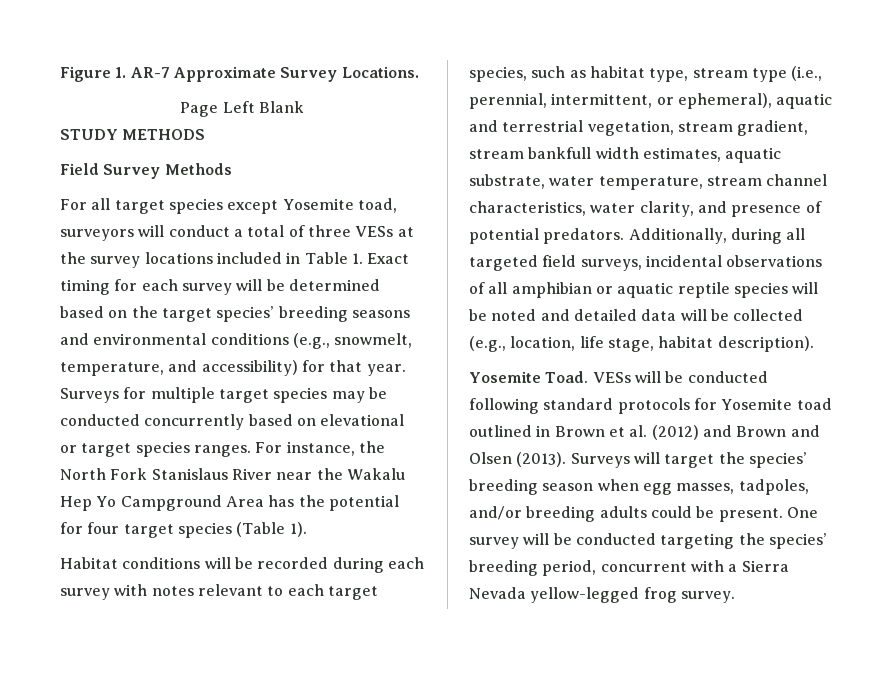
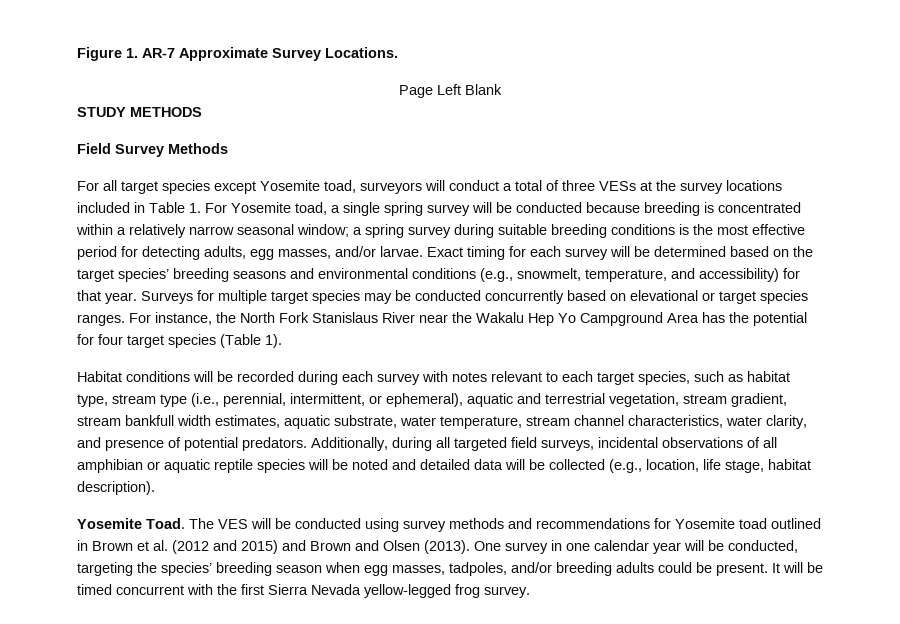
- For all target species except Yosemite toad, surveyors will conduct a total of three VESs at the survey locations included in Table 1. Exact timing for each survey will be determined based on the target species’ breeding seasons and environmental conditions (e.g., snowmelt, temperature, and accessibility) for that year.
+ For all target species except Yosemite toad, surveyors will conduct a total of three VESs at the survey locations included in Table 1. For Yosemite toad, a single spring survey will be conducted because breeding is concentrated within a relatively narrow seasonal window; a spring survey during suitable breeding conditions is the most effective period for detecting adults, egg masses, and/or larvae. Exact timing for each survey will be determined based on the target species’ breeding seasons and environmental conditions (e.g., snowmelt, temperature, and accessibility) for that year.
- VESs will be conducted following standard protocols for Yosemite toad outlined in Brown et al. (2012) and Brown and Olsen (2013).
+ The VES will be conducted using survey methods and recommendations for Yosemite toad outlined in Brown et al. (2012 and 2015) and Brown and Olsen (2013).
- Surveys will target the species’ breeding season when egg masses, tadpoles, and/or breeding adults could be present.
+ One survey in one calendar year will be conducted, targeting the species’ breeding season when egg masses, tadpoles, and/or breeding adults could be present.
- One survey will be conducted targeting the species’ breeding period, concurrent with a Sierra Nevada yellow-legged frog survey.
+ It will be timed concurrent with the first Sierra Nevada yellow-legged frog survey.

• • • • • • •

● **To do**
With the pictures dropped, give every entry above again exactly.

● **Solution to this exercise**
- For all target species except Yosemite toad, surveyors will conduct a total of three VESs at the survey locations included in Table 1. Exact timing for each survey will be determined based on the target species’ breeding seasons and environmental conditions (e.g., snowmelt, temperature, and accessibility) for that year.
+ For all target species except Yosemite toad, surveyors will conduct a total of three VESs at the survey locations included in Table 1. For Yosemite toad, a single spring survey will be conducted because breeding is concentrated within a relatively narrow seasonal window; a spring survey during suitable breeding conditions is the most effective period for detecting adults, egg masses, and/or larvae. Exact timing for each survey will be determined based on the target species’ breeding seasons and environmental conditions (e.g., snowmelt, temperature, and accessibility) for that year.
- VESs will be conducted following standard protocols for Yosemite toad outlined in Brown et al. (2012) and Brown and Olsen (2013).
+ The VES will be conducted using survey methods and recommendations for Yosemite toad outlined in Brown et al. (2012 and 2015) and Brown and Olsen (2013).
- Surveys will target the species’ breeding season when egg masses, tadpoles, and/or breeding adults could be present.
+ One survey in one calendar year will be conducted, targeting the species’ breeding season when egg masses, tadpoles, and/or breeding adults could be present.
- One survey will be conducted targeting the species’ breeding period, concurrent with a Sierra Nevada yellow-legged frog survey.
+ It will be timed concurrent with the first Sierra Nevada yellow-legged frog survey.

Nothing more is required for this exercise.